### What the task asks
Leaving every image behind, reproduce the records word for word.

(Edit tracking data)
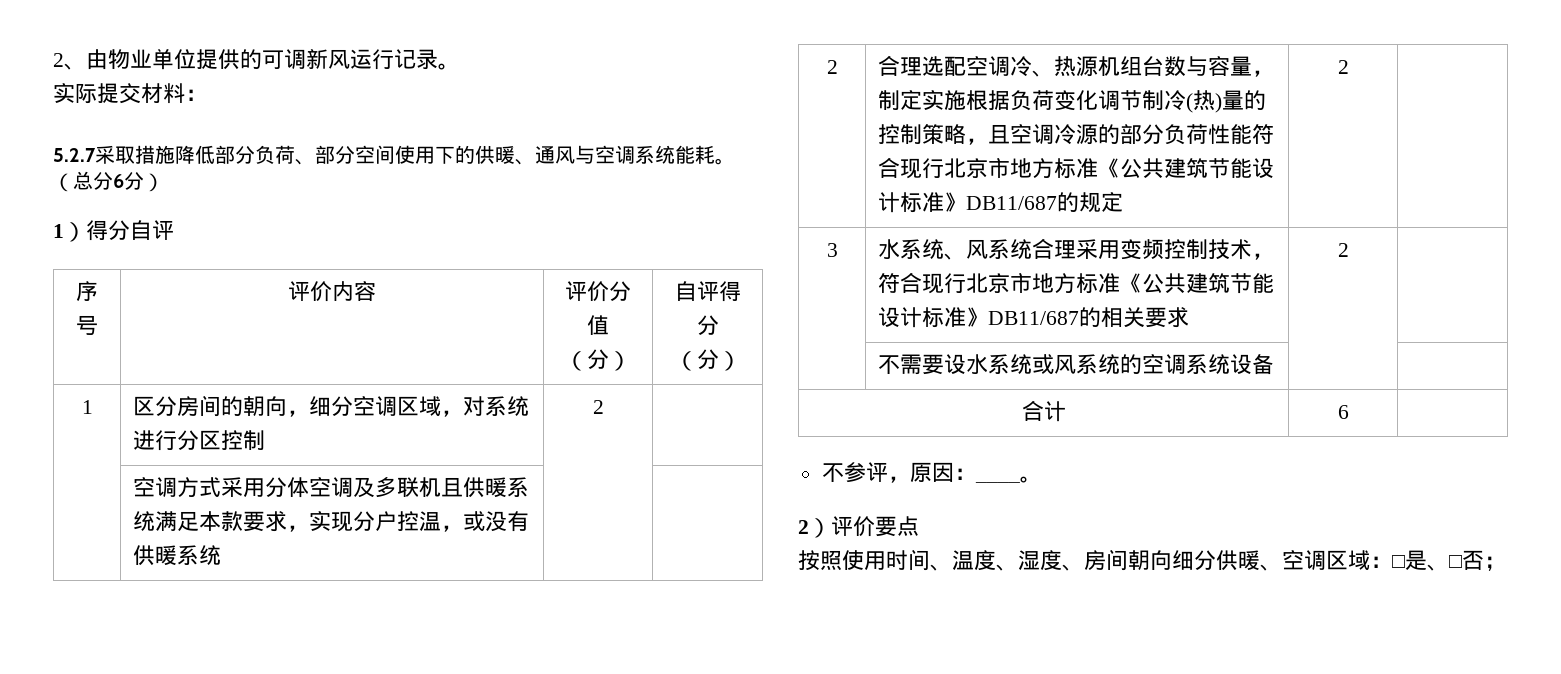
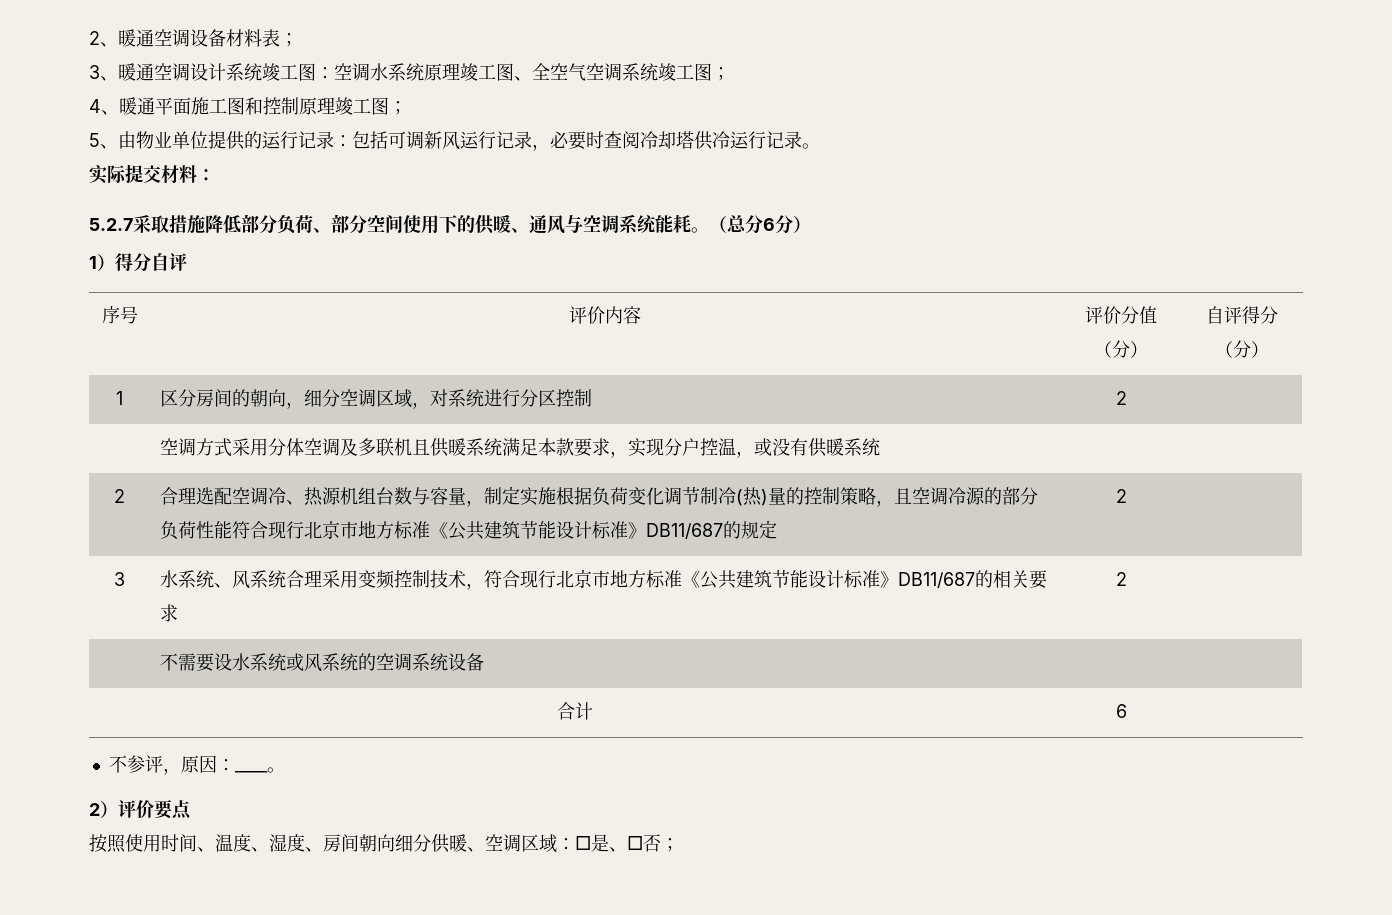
- 2、由物业单位提供的可调新风运行记录。
+ 2、暖通空调设备材料表；
+ 3、暖通空调设计系统竣工图：空调水系统原理竣工图、全空气空调系统竣工图；
+ 4、暖通平面施工图和控制原理竣工图；
+ 5、由物业单位提供的运行记录：包括可调新风运行记录，必要时查阅冷却塔供冷运行记录。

### Output of the exercise
- 2、由物业单位提供的可调新风运行记录。
+ 2、暖通空调设备材料表；
+ 3、暖通空调设计系统竣工图：空调水系统原理竣工图、全空气空调系统竣工图；
+ 4、暖通平面施工图和控制原理竣工图；
+ 5、由物业单位提供的运行记录：包括可调新风运行记录，必要时查阅冷却塔供冷运行记录。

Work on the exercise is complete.